Capturing or dispersing the Pope’s troops as he went, and winning by his clemency the good-will of the people, Napoleon drew near Rome. The Vatican was in dismay, and the Pontiff listened to those who advised peace. The treaty of Tolentino was soon agreed upon, and the papal power once again escaped that complete destruction which the Directory wished. A mere push then, an additional day’s march, the capture of another priest-led mob, would have toppled the sovereignty which was at war with creed, sound policy, and common sense. It cost torrents of blood, later, to finish the work which Napoleon had almost completed then.

By the treaty of Tolentino, February 19, 1797, the Pope lost $3,000,000 more by way of indemnity; the legations of Bologna and Ferrara, together with the Romagna, were surrendered; papal claims on Avignon and the Venaisson were released, and the murder of Basseville was to be formally disavowed. To his credit be it said that Napoleon demanded the suppression of the Inquisition; to his discredit, that he allowed the priests to wheedle him into a waiver of the demand.

“The Inquisition was formerly a bad thing, no doubt, but it is harmless now—merely a mild police institution.
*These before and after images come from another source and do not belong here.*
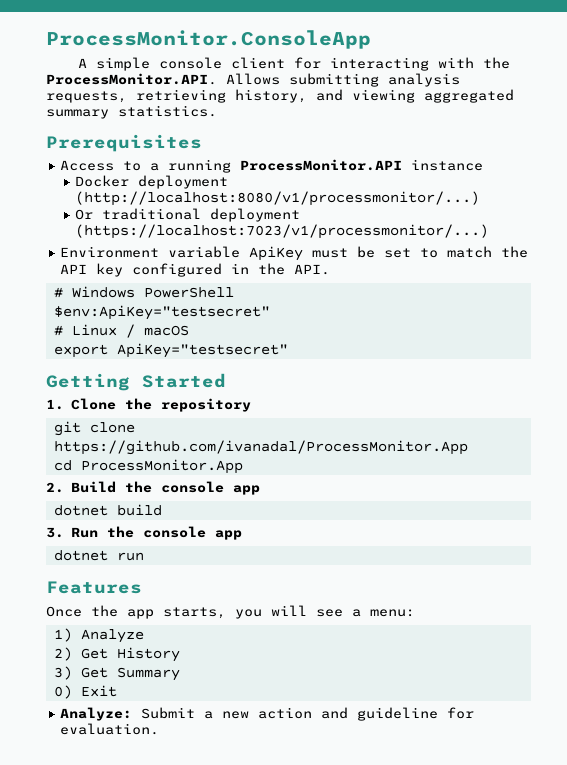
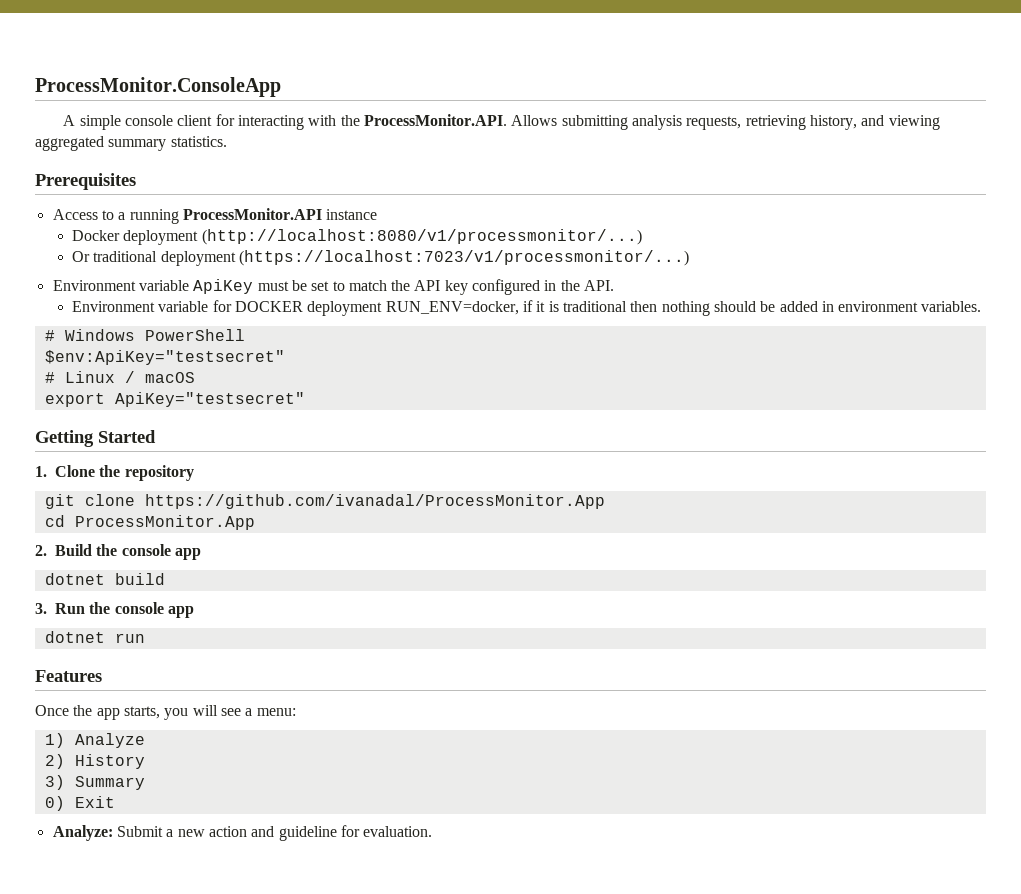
+ Environment variable for DOCKER deployment RUN_ENV=docker, if it is traditional then nothing should be added in environment variables.
- 2) Get History
+ 2) History
- 3) Get Summary
+ 3) Summary

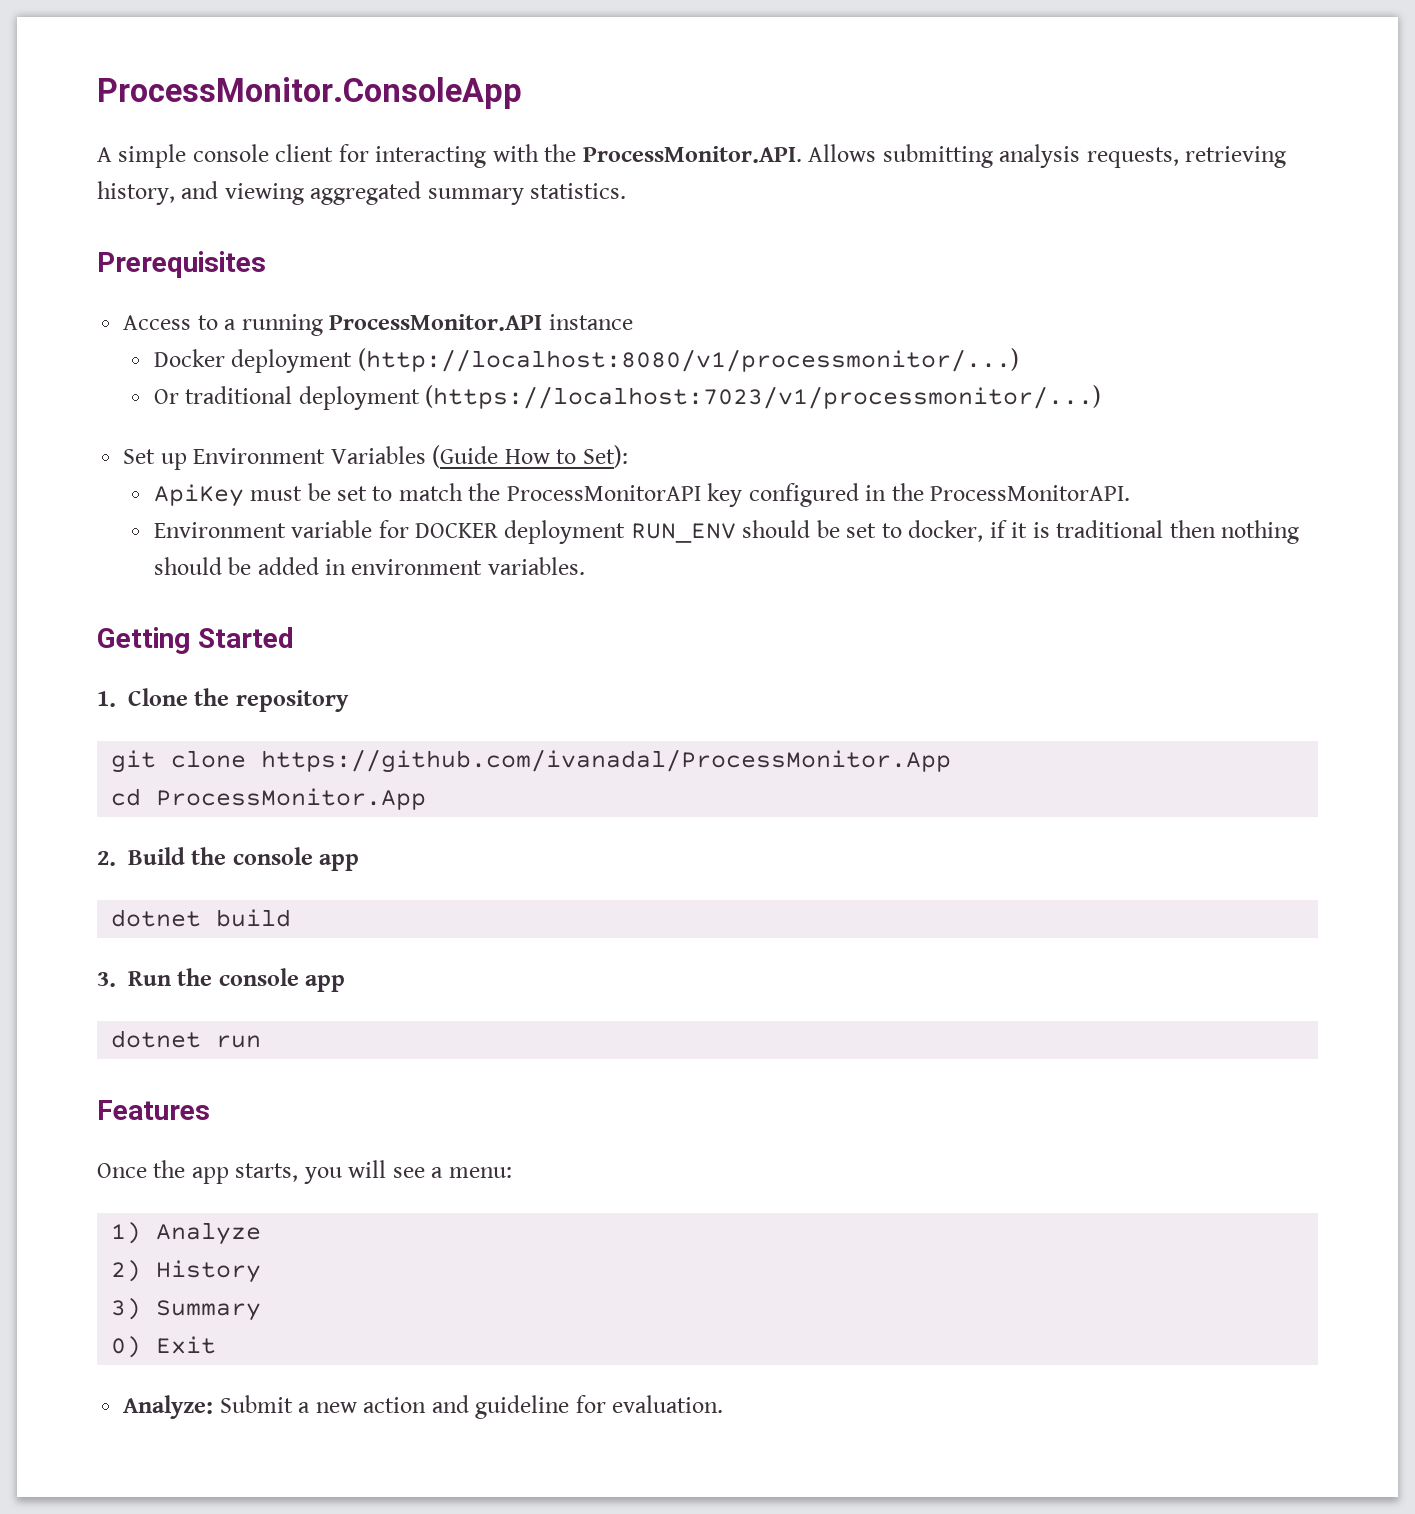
- Environment variable ApiKey must be set to match the API key configured in the API.
+ Set up Environment Variables (Guide How to Set):
+ ApiKey must be set to match the ProcessMonitorAPI key configured in the ProcessMonitorAPI.
- Environment variable for DOCKER deployment RUN_ENV=docker, if it is traditional then nothing should be added in environment variables.
+ Environment variable for DOCKER deployment RUN_ENV should be set to docker, if it is traditional then nothing should be added in environment variables.
- # Windows PowerShell
- $env:ApiKey="testsecret"
- # Linux / macOS
- export ApiKey="testsecret"

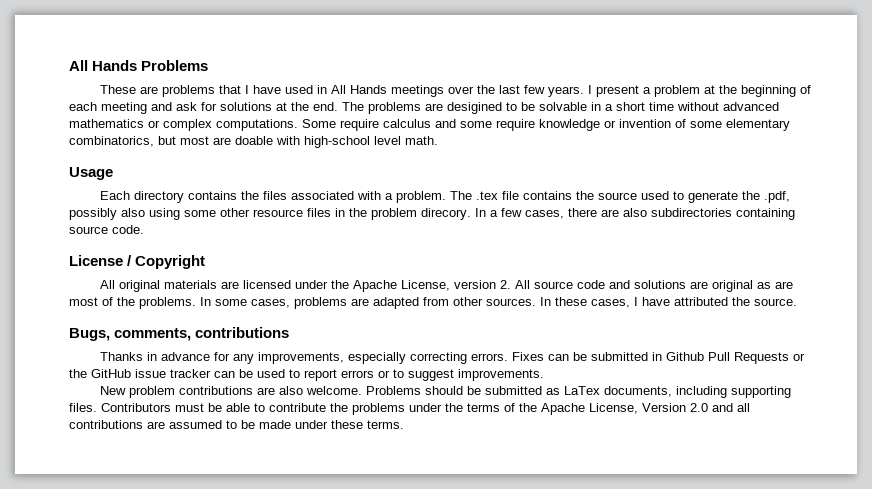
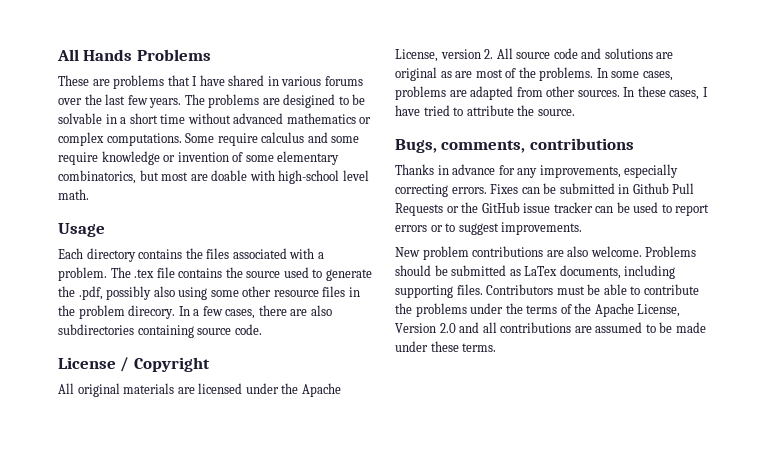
- These are problems that I have used in All Hands meetings over the last few years.
+ These are problems that I have shared in various forums over the last few years.
- I present a problem at the beginning of each meeting and ask for solutions at the end.
- In these cases, I have attributed the source.
+ In these cases, I have tried to attribute the source.

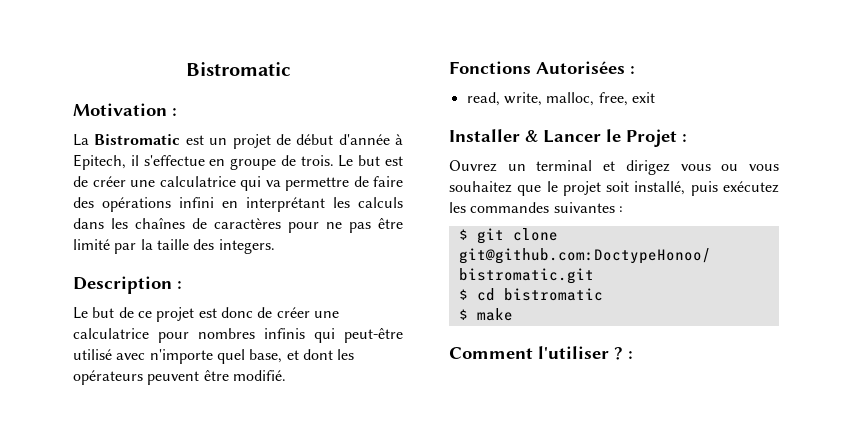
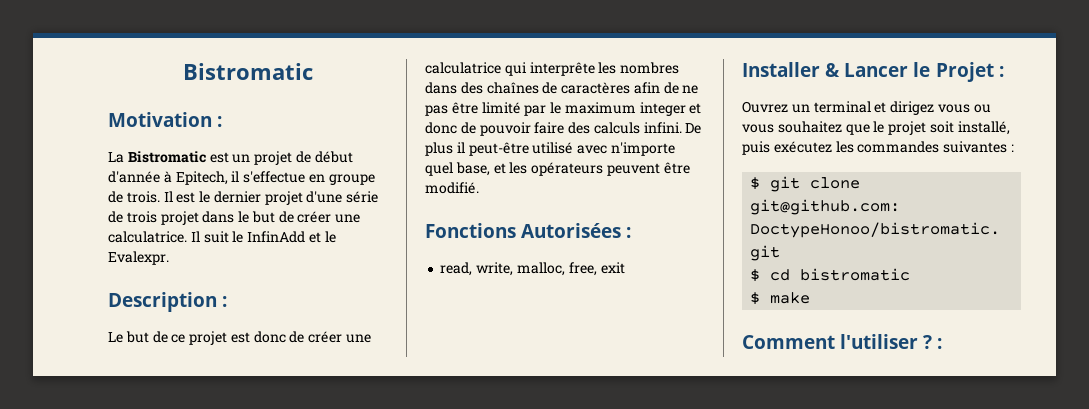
- Le but est de créer une calculatrice qui va permettre de faire des opérations infini en interprétant les calculs dans les chaînes de caractères pour ne pas être limité par la taille des integers.
+ Il est le dernier projet d'une série de trois projet dans le but de créer une calculatrice. Il suit le InfinAdd et le Evalexpr.
- Le but de ce projet est donc de créer une calculatrice pour nombres infinis qui peut-être utilisé avec n'importe quel base, et dont les opérateurs peuvent être modifié.
+ Le but de ce projet est donc de créer une calculatrice qui interprête les nombres dans des chaînes de caractères afin de ne pas être limité par le maximum integer et donc de pouvoir faire des calculs infini. De plus il peut-être utilisé avec n'importe quel base, et les opérateurs peuvent être modifié.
Pray let it be.” Napoleon really was, or pretended to be, deceived by this assurance, and the Inquisition remained to purify faith with dungeon, living death in foul tombs, torture of mind and of body in Italy, in Spain, in South America, in the far Philippines.

“Most Holy Father,” wrote Bonaparte to the Pope; “My Dear Son,” wrote the Pope to Bonaparte; and so they closed that lesson.

Amid all the changes made and to be made in Italy there was one government Napoleon did not touch. This was the little republic of San Marino, perched upon the Apennines, where from its rain-drenched, wind-swept heights it had for a thousand years or more looked tranquilly down upon troubled Italy. Governed by a mixed council of nobles, burgesses, and farmers, it was satisfied with itself, and asked only to be let alone. Now and then a pope had shown a disposition to reach out and seize the little republic, but it had always managed to elude the fatherly clutch. Napoleon respected the rights of San Marino, and offered to increase its territory. San Marino declined; it had enough. More would bring trouble. Presenting it with four cannon as a token of his esteem, the great Napoleon got out of the sunshine of this Italian Diogenes, and left it in peace. In 1852 the Pope again hungered for San Marino; but Napoleon III. interfered, and the smallest and oldest republic in the world was left to its independence in its mountain home.